Exercise: Which lines of the listing below contain the word "workspace"? Return them.
(Dataset records Opens)
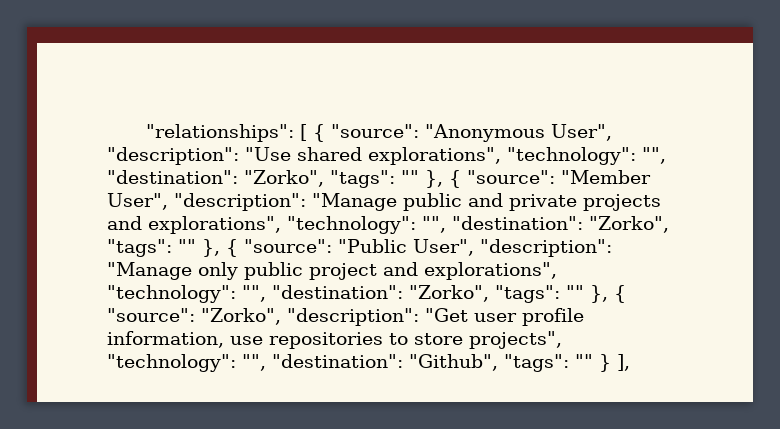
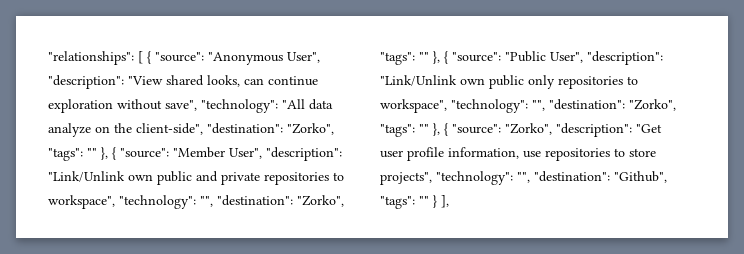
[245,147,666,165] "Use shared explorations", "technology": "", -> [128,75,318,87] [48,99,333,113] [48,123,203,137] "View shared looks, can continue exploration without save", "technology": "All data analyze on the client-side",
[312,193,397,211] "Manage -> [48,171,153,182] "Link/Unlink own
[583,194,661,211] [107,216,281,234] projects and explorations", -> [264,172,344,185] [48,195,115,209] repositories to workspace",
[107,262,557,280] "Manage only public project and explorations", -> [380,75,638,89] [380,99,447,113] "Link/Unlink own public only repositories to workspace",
(Dataset records Closes)
(Dataset records Opens)
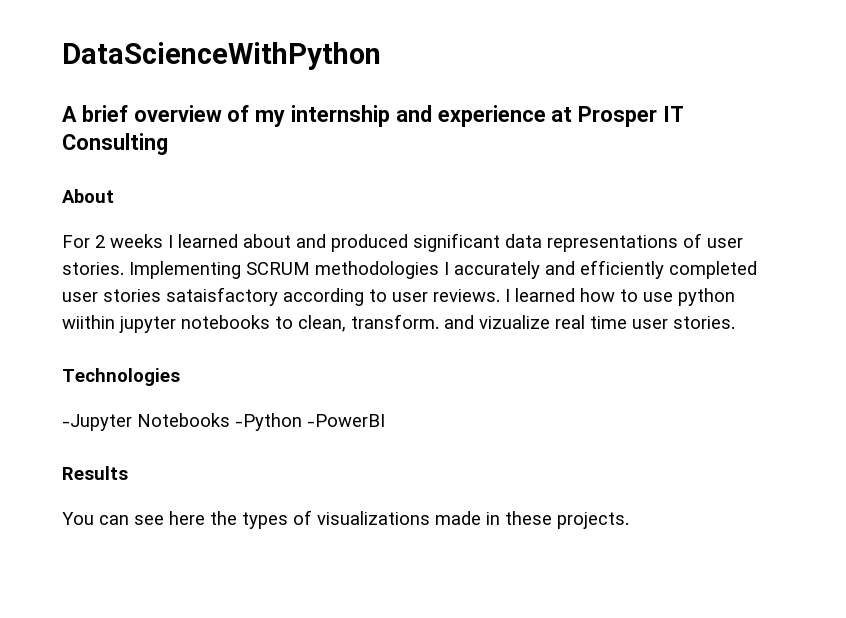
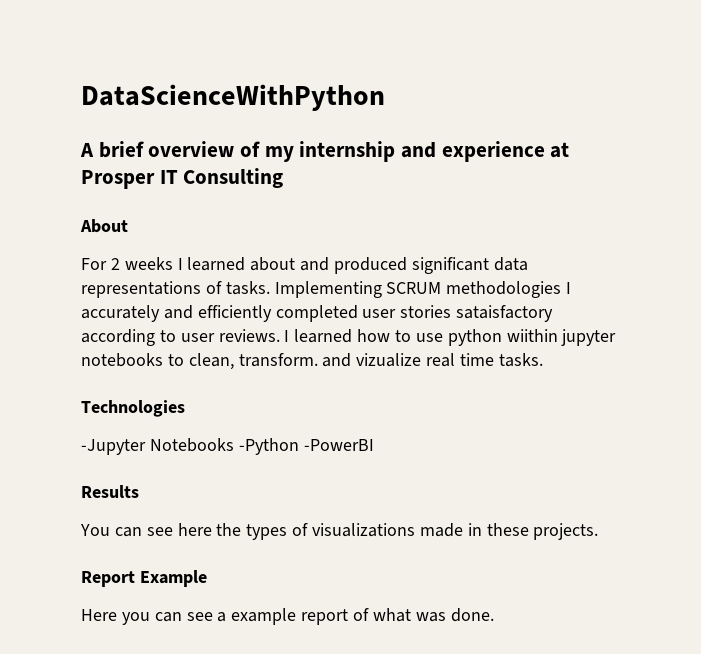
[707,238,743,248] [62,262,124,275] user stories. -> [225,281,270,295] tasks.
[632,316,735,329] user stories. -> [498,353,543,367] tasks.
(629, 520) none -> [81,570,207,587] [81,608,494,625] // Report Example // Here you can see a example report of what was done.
(Dataset records Closes)
(Dataset records Opens)
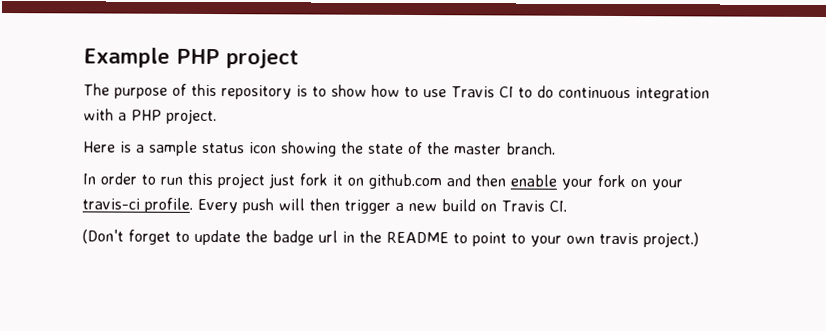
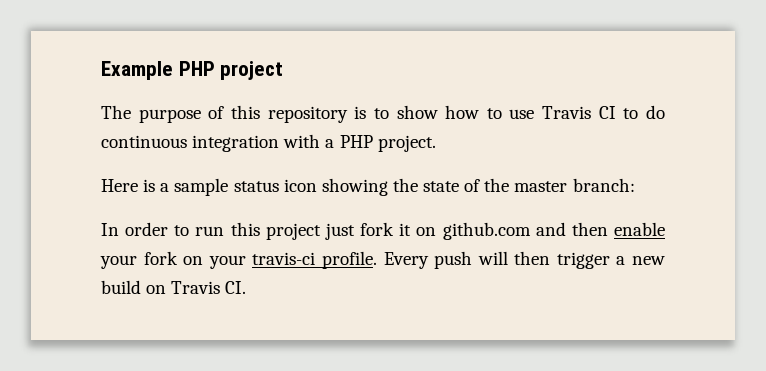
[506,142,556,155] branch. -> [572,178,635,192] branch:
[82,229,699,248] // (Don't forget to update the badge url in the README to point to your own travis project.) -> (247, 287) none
(Dataset records Closes)
Reply:
[583,194,661,211] [107,216,281,234] projects and explorations", -> [264,172,344,185] [48,195,115,209] repositories to workspace",
[107,262,557,280] "Manage only public project and explorations", -> [380,75,638,89] [380,99,447,113] "Link/Unlink own public only repositories to workspace",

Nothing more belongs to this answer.